Image comparison data:
###

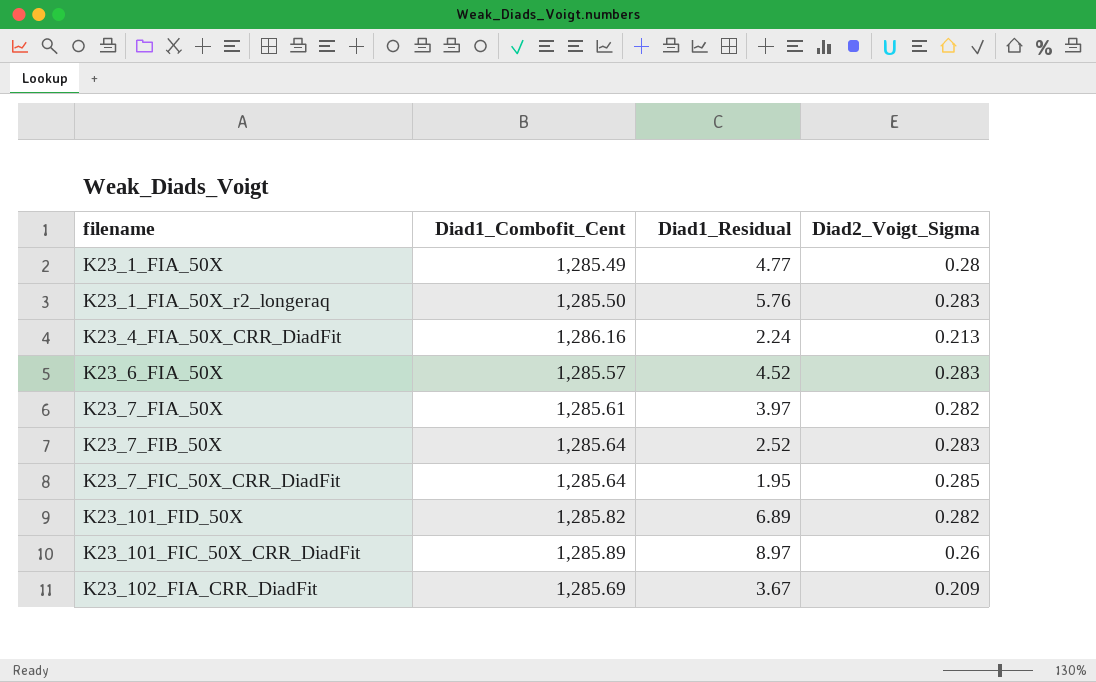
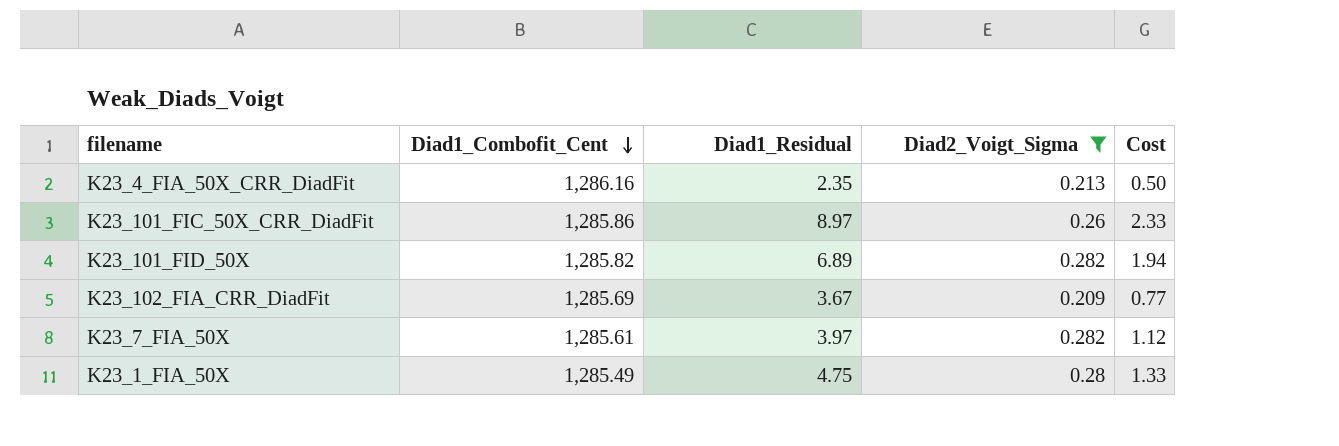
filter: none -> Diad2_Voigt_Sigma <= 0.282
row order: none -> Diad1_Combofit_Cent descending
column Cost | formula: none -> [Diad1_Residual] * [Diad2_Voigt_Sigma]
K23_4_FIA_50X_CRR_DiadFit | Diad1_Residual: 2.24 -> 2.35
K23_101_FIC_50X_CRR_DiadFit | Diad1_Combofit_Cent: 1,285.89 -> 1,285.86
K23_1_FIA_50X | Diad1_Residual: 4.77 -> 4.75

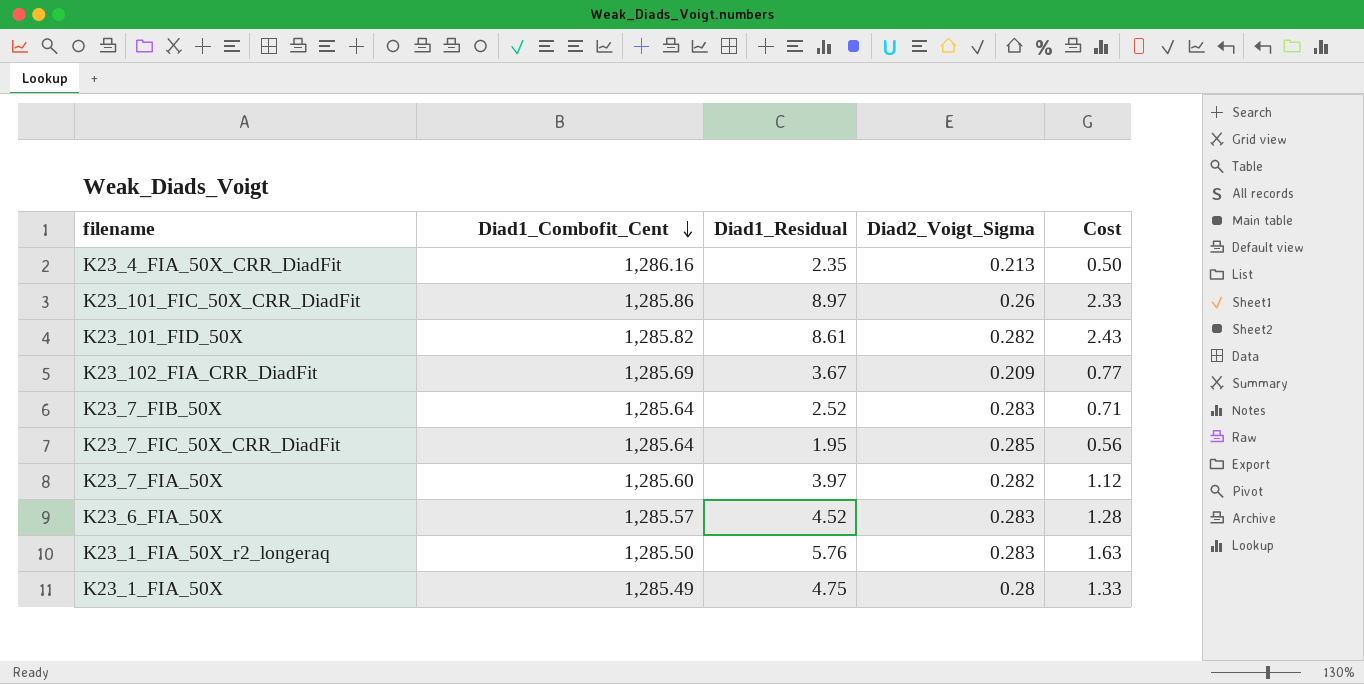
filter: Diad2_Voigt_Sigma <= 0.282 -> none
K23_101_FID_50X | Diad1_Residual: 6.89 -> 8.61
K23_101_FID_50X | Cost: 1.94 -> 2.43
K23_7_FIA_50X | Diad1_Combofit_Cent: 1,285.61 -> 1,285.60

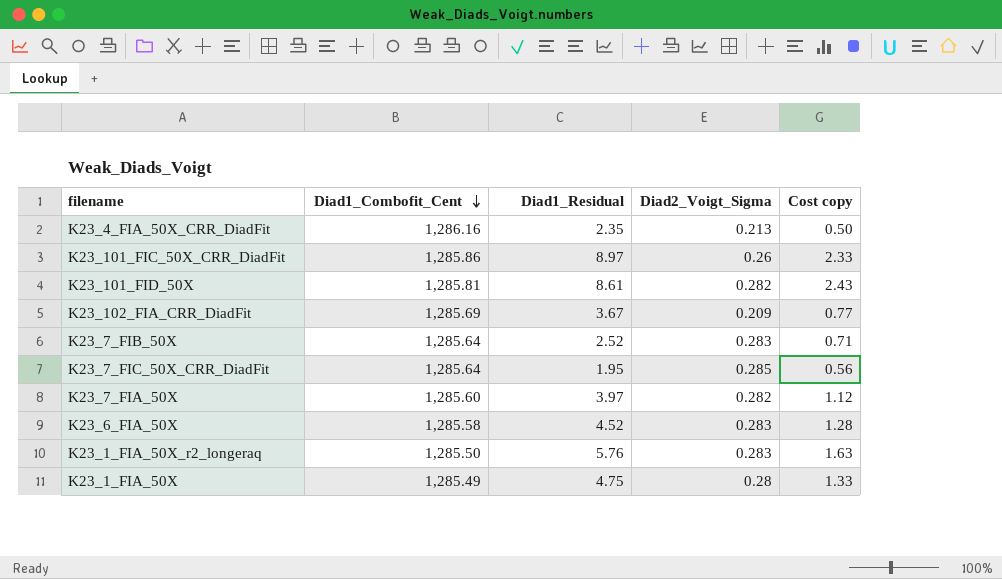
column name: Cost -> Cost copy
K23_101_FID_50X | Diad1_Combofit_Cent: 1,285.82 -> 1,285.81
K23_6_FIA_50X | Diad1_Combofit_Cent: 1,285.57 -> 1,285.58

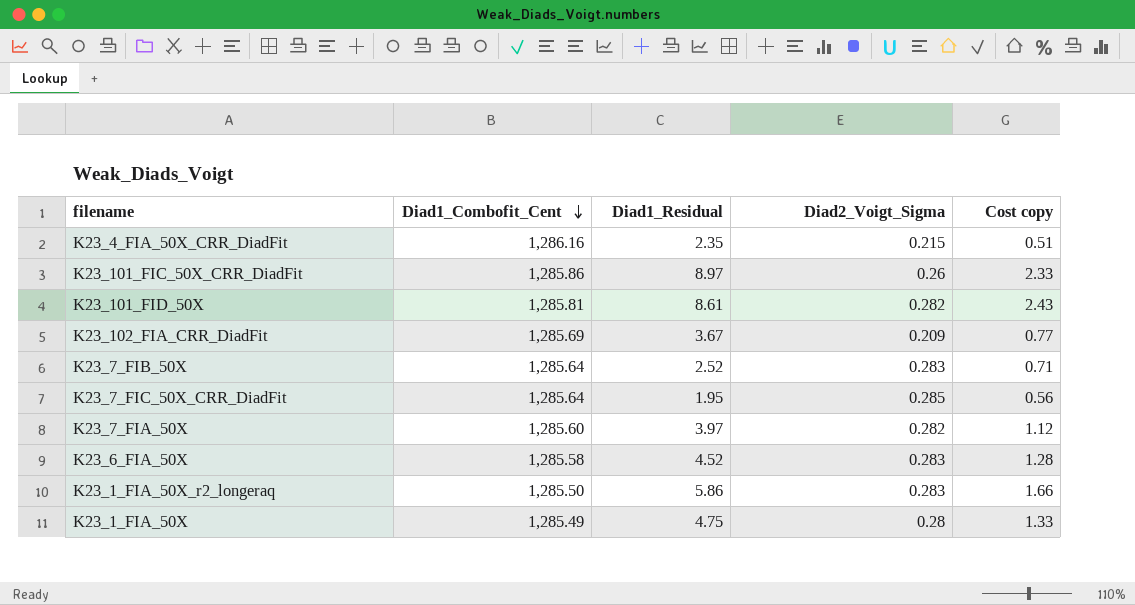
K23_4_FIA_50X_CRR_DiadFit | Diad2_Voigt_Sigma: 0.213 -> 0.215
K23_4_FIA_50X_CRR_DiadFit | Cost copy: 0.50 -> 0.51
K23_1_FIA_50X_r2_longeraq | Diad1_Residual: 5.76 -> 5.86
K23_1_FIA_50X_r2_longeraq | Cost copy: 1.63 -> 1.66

###

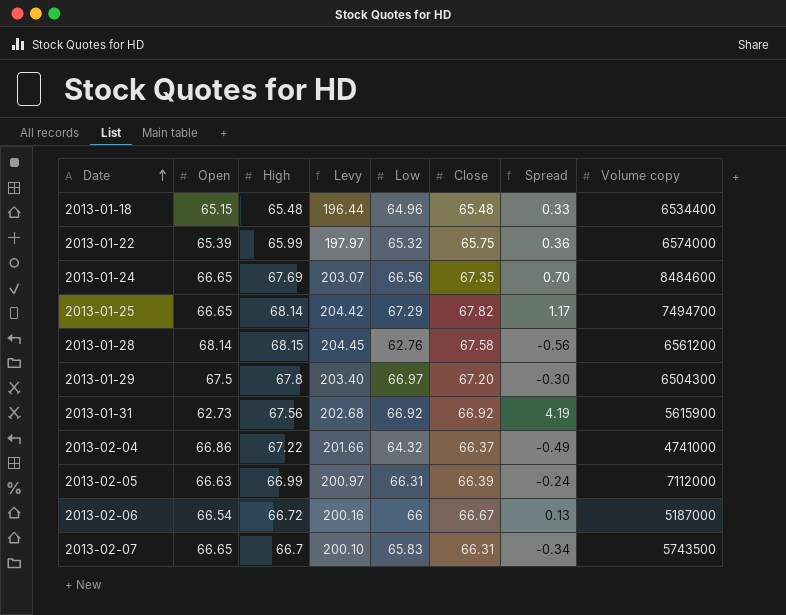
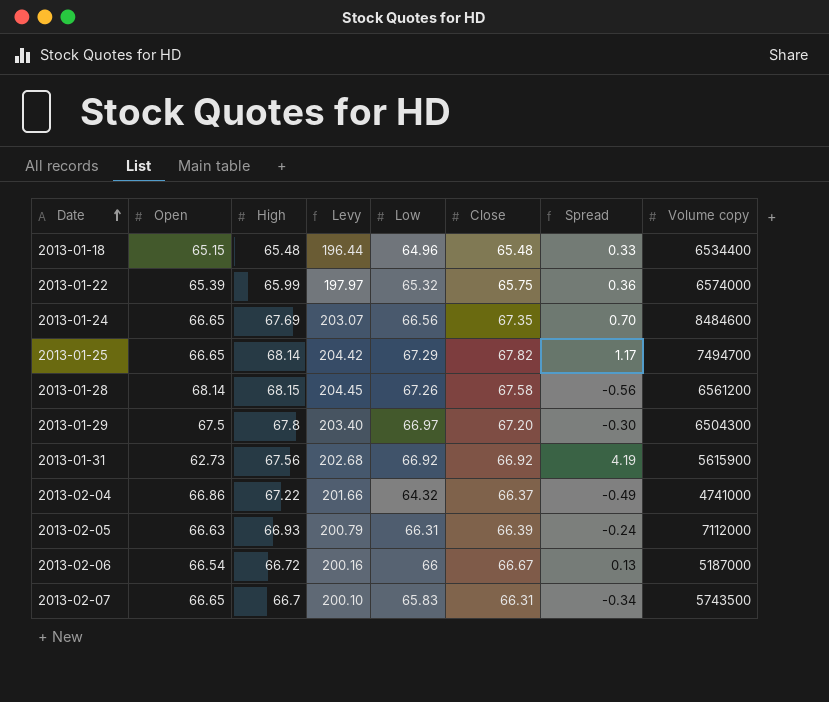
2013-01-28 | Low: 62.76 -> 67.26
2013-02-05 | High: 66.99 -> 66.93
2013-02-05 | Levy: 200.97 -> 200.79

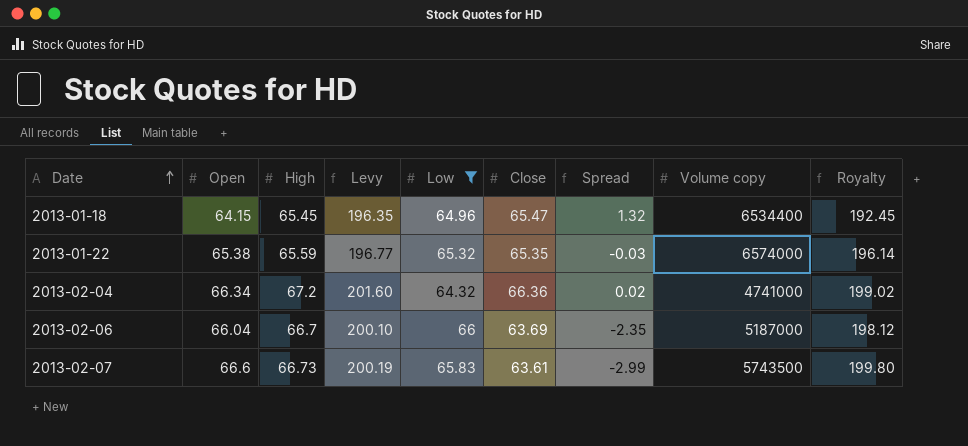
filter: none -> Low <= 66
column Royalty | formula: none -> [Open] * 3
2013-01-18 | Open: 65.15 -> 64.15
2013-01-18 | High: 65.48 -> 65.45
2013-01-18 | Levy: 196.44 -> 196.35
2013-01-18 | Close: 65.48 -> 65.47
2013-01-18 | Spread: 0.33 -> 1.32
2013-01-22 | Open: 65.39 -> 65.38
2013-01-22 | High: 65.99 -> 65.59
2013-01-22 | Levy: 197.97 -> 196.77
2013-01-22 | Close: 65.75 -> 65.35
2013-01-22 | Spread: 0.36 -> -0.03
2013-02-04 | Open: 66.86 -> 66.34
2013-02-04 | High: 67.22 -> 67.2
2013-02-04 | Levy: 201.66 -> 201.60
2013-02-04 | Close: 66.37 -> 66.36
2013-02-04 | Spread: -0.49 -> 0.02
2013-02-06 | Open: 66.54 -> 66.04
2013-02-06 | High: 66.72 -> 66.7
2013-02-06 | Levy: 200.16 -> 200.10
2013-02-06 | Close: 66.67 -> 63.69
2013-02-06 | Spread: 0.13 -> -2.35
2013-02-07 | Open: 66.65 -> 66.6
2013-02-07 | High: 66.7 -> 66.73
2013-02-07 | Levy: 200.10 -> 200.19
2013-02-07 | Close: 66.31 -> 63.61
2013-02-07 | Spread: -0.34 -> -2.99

###

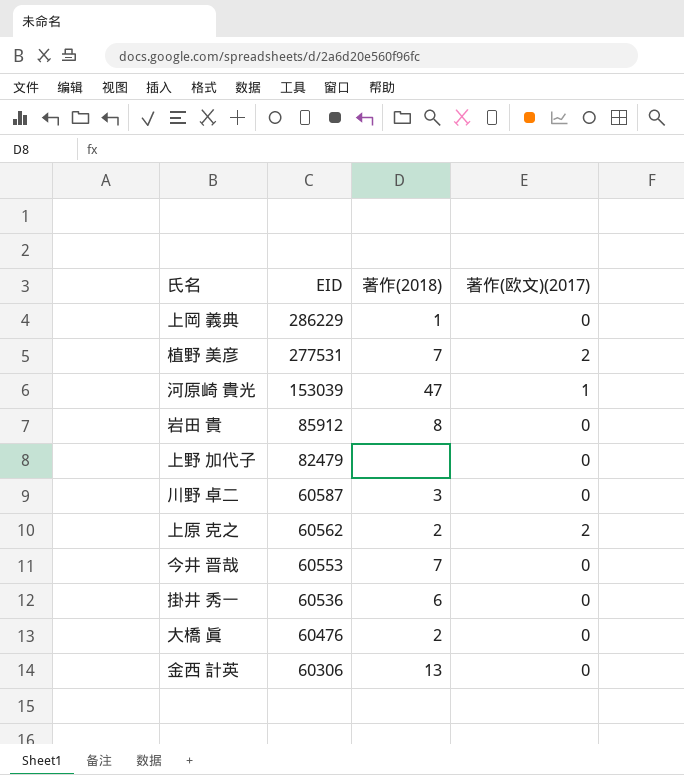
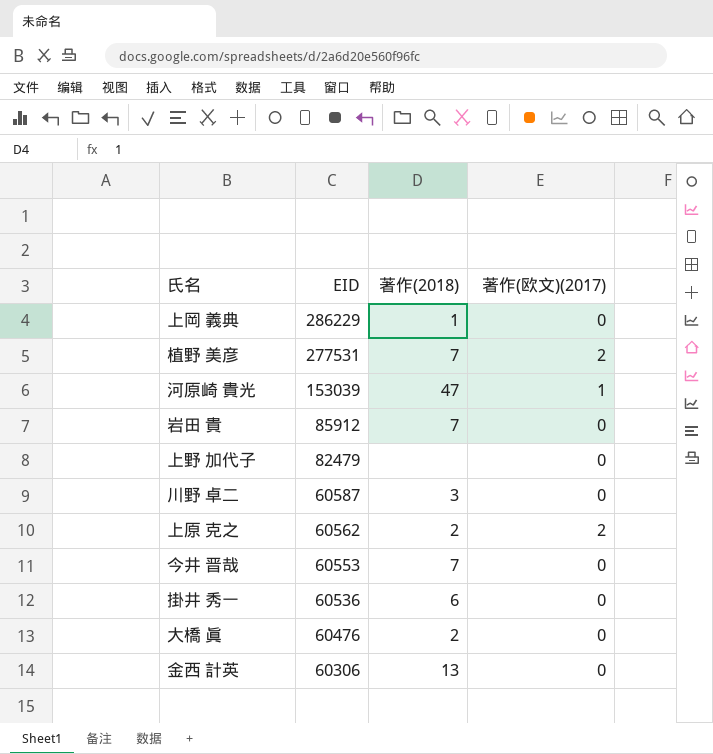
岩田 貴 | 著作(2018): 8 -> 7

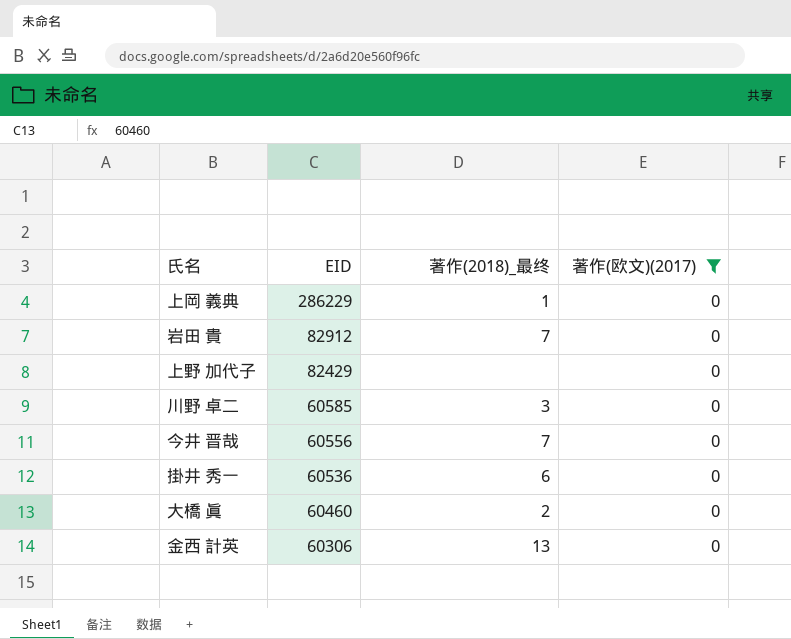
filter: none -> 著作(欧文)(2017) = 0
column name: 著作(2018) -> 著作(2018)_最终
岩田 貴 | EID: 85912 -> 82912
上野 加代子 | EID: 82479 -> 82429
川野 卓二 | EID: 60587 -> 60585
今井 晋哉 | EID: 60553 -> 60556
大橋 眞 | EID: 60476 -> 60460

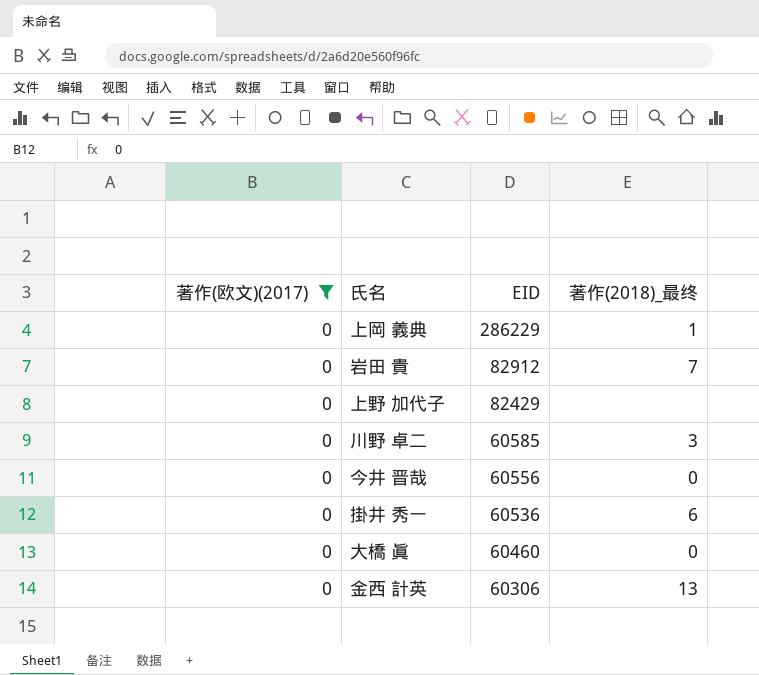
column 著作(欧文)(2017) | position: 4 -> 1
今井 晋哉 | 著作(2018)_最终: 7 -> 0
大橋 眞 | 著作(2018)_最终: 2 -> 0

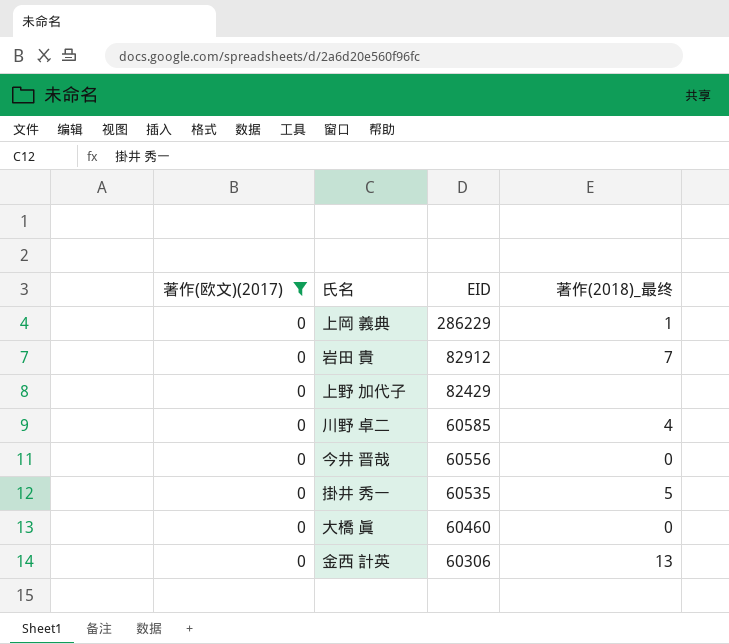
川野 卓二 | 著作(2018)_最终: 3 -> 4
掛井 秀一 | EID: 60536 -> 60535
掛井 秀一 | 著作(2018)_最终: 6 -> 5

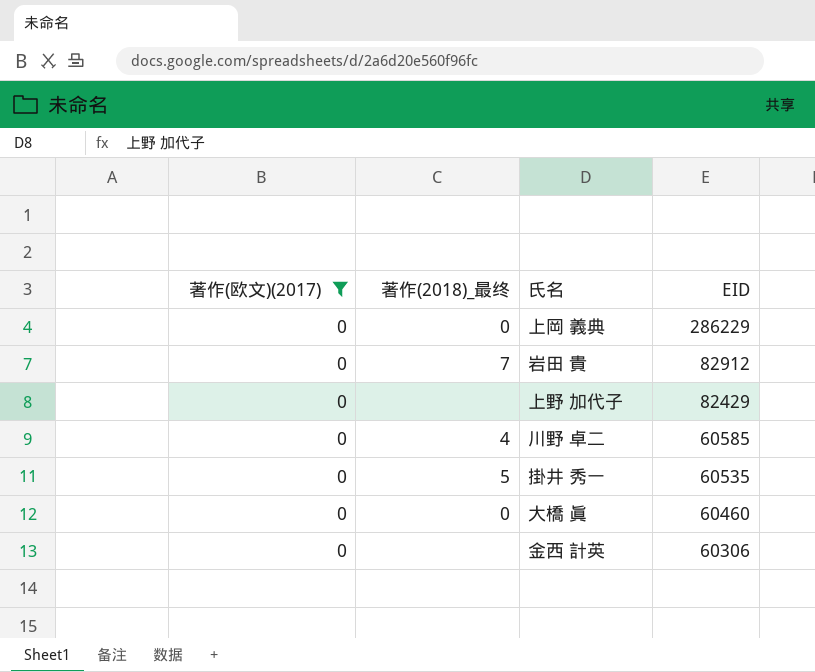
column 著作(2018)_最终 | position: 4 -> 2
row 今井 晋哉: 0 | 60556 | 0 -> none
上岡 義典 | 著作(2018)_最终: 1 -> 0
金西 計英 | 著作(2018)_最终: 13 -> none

###

## Task objective:
The response must repeat exactly the lines above from the one with "filter: none -> Diad2_Voigt_Sigma <= 0.282" through the one with "K23_1_FIA_50X_r2_longeraq | Cost", including both, and must contain no pictures and no other text.

## Written solution:
filter: none -> Diad2_Voigt_Sigma <= 0.282
row order: none -> Diad1_Combofit_Cent descending
column Cost | formula: none -> [Diad1_Residual] * [Diad2_Voigt_Sigma]
K23_4_FIA_50X_CRR_DiadFit | Diad1_Residual: 2.24 -> 2.35
K23_101_FIC_50X_CRR_DiadFit | Diad1_Combofit_Cent: 1,285.89 -> 1,285.86
K23_1_FIA_50X | Diad1_Residual: 4.77 -> 4.75

filter: Diad2_Voigt_Sigma <= 0.282 -> none
K23_101_FID_50X | Diad1_Residual: 6.89 -> 8.61
K23_101_FID_50X | Cost: 1.94 -> 2.43
K23_7_FIA_50X | Diad1_Combofit_Cent: 1,285.61 -> 1,285.60

column name: Cost -> Cost copy
K23_101_FID_50X | Diad1_Combofit_Cent: 1,285.82 -> 1,285.81
K23_6_FIA_50X | Diad1_Combofit_Cent: 1,285.57 -> 1,285.58

K23_4_FIA_50X_CRR_DiadFit | Diad2_Voigt_Sigma: 0.213 -> 0.215
K23_4_FIA_50X_CRR_DiadFit | Cost copy: 0.50 -> 0.51
K23_1_FIA_50X_r2_longeraq | Diad1_Residual: 5.76 -> 5.86
K23_1_FIA_50X_r2_longeraq | Cost copy: 1.63 -> 1.66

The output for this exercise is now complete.